Scottish National Dictionary (1700–)
About this entry:
First published 1952 (SND Vol. III). Includes material from the 1976 and 2005 supplements.
I. n. Also †dogg, †doge.
1. Mechanical devices: (1) A lever used by blacksmiths in hooping cart-wheels, etc. (Abd.9 1940; Rxb. 1825 Jam.2).Abd.2 1940:
The Smith's ringin' dog wis fae workin', and he cudna ring wheels the day.Mearns 1735 Baron Court Bk. Urie (S.H.S. 1892) 156:
He saw the defenders throw a dogg at each other.
(2) In combs.: (a) broom-dog, see Broom, n., 2; (b) bush-dog, a crow-bar used to uproot shrubs and bushes.(b) Sc. 1729 W. Macintosh Inclosing 122:
We are obliged to send the lesser Estated Landlords, with the Bush-dog, to grub out of Woods and Bushes what he best can come at.
(3) Mining: “the spring-hook attaching the kettle to the winding rope” (Sc. 1944 (per Edb.6)).
2. As in Eng., used to denote various atmospheric phenomena: (1) = Eng. sun dog, a parhelion (Bnff. 1866 Gregor D. Bnff. 39); (2) “a name given by mariners to a meteor seen, immediately above the horizon, generally before sunrise, or after sunset; viewed as a certain prognostic of the approach of bad weather” (Sc. 1825 Jam.2, (sea-)dog).(2) Ib.:
While the weather-gaw seems a detached section of a rainbow, the dog has no variety of colours, but is of a dusky white.
3. The stick or club used in the game of cat(tie) an(d) dog(gie) (Ags., Lth. 1808 Jam.), see Cat, n.2, 2 (2). Also dim. doggie (Fif.1 1940).
4. A buoy for fishing-nets or lines, as orig. made from a dog's skin. Sc. 1866 J. G. Bertram Harvest of Sea 266:
The sinker goes splash into the water, the dog is heaved overboard.Bte. 1745 Session Bk. Rothesay (1931) 458:
Quarelling with young Donald M'Gilcheran from the Inch anent furnishing a dog to ther cod-fishing.

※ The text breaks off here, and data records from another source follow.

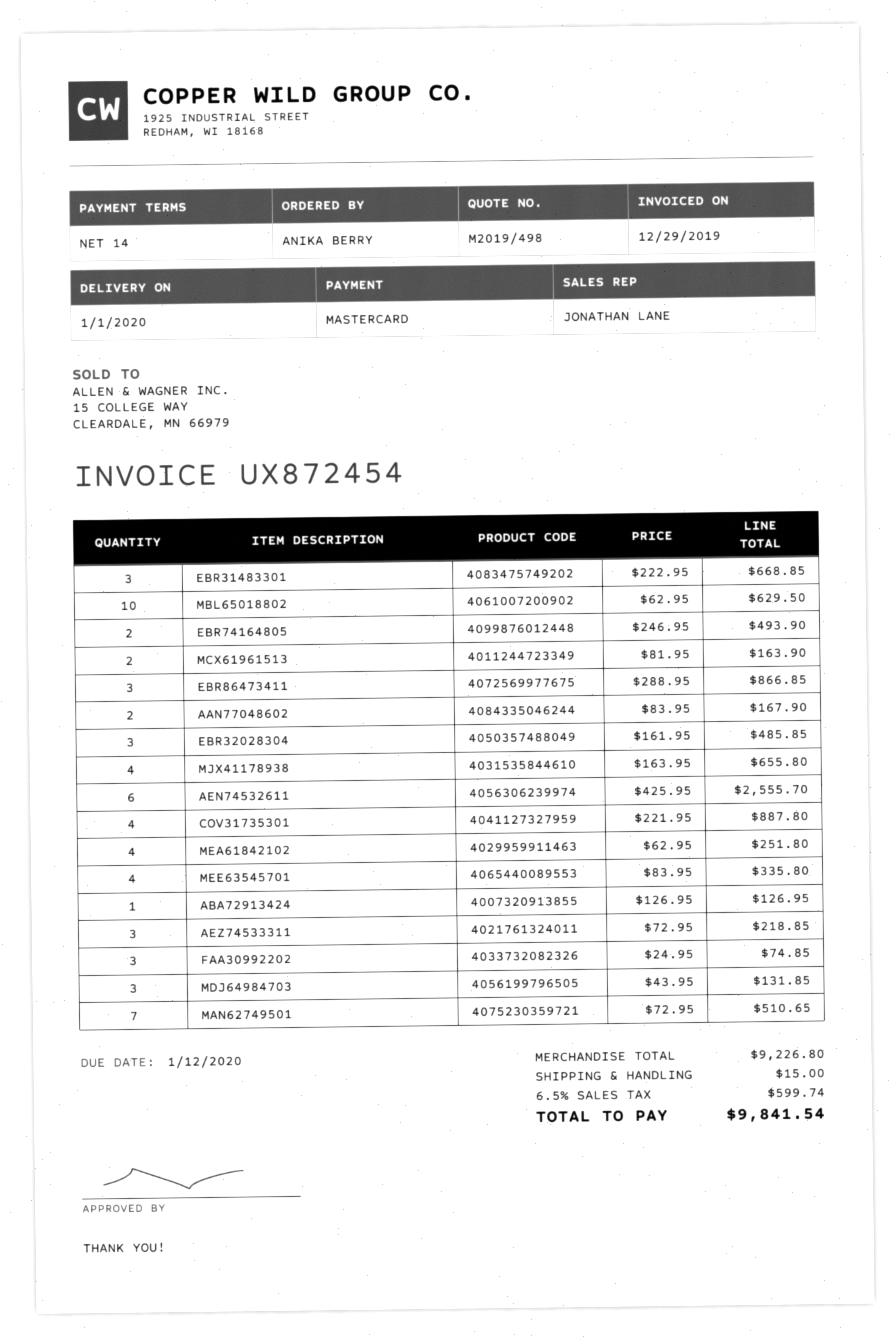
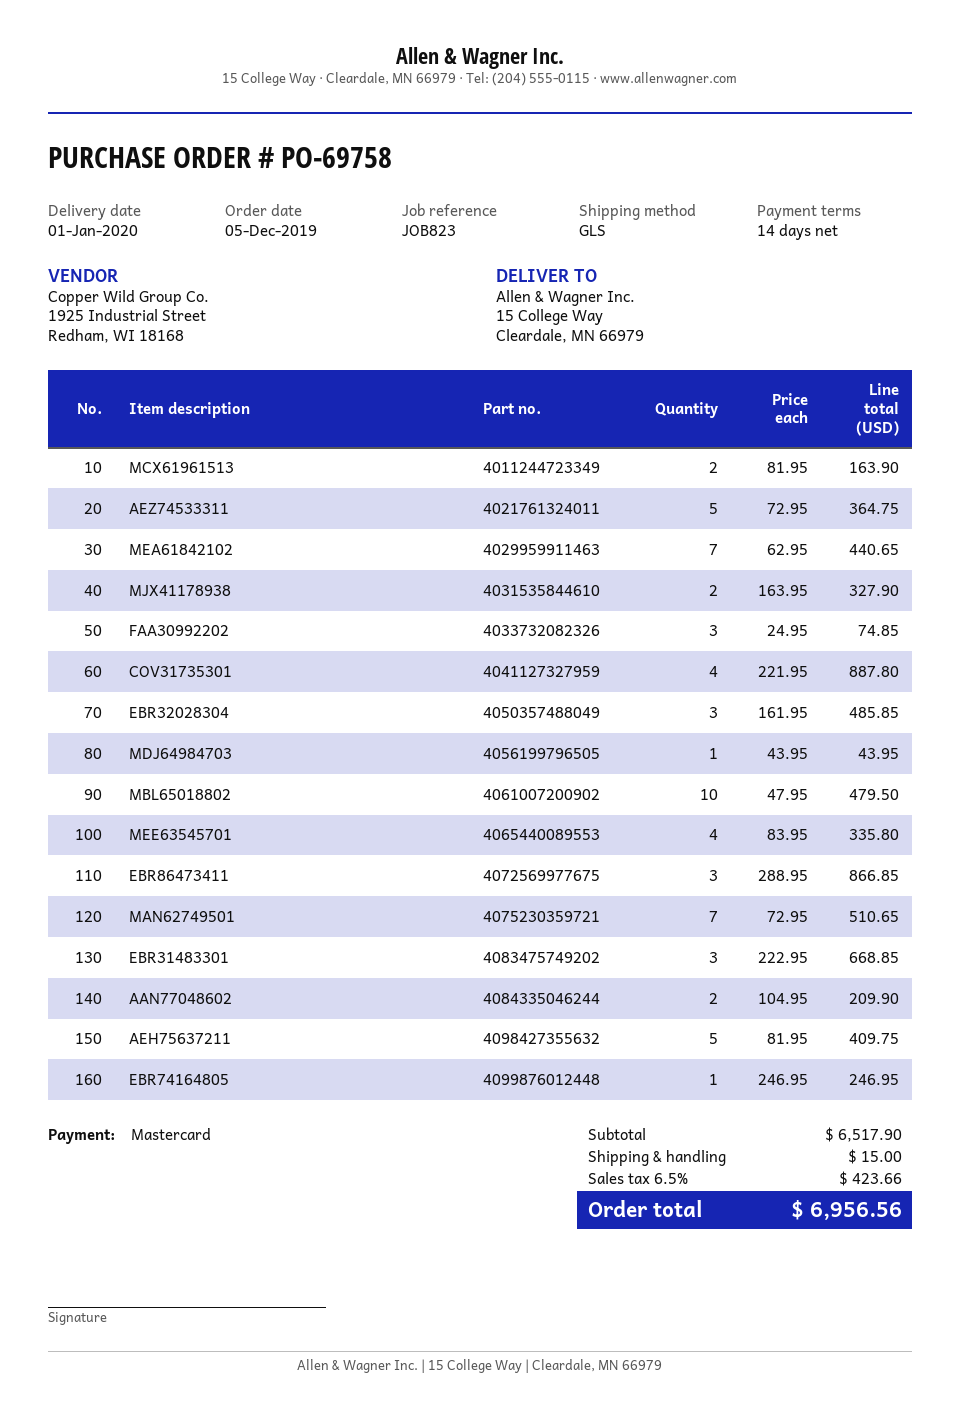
MBL65018802: 10 x 62.95 = 629.50 -> 10 x 47.95 = 479.50
EBR74164805: 2 x 246.95 = 493.90 -> 1 x 246.95 = 246.95
AAN77048602: 2 x 83.95 = 167.90 -> 2 x 104.95 = 209.90
MJX41178938: 4 x 163.95 = 655.80 -> 2 x 163.95 = 327.90
AEN74532611: 6 x 425.95 = 2555.70 -> none
MEA61842102: 4 x 62.95 = 251.80 -> 7 x 62.95 = 440.65
ABA72913424: 1 x 126.95 = 126.95 -> none
AEZ74533311: 3 x 72.95 = 218.85 -> 5 x 72.95 = 364.75
MDJ64984703: 3 x 43.95 = 131.85 -> 1 x 43.95 = 43.95
AEH75637211: none -> 5 x 81.95 = 409.75
subtotal: 9226.80 -> 6517.90
tax: 6.5% = 599.74 -> 6.5% = 423.66
total: 9841.54 -> 6956.56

1. To play truant (Gsw. 1916 T.S.D.C. II.; 1940 (per Abd.27)). Hence dogger, a truant; dogger's caird, a school attendance card (Gsw. 1990s).Sc. 1998 Herald (30 Oct) 23:
A Lanarkshire teacher gets in touch with an idea to make life easier for guidance staff. The bane of their lives is the time-consuming administrative procedures involved in charting which of the little darlings are dogging school. Sc. 2000 Herald 2 Jun 12:
"I was thrown out of the house for dogging school and had had nothing to do with drugs. I saw some terrible things." Sc. 2001 Daily Record 12 Oct 58:
I can only tell this woman the affect that the constant pressure, slaps and nagging had on me. By 13, I was drinking, doing glue and dogging school. Sc. 2003 Daily Record 22 Aug 11:
The teenager, who cannot be named, said he had been "dogging school" for more than a year and the beating was his own fault.Edb. 1994 Gordon Legge I Love Me (Who Do You Love?) 119:
'Funny but that's the exact same words you used when we seen Skete Laird with Michelle Chapman, primary seven, Glenbow Primary. You were just like that back then. Anything you weren't involved in, you just dismissed it. Anything to do with lassies and you ran a mile. You were the guy that dogged it on the last day when we had dances at the school, that was you. Scared.' Gsw. 1987 James Kelman Greyhound for Breakfast (1988) 144:
Gary didnt acknowledge him. Smit waited and when the other passed him by to walk upstairs he whispered, You dogging it this afternoon Gary?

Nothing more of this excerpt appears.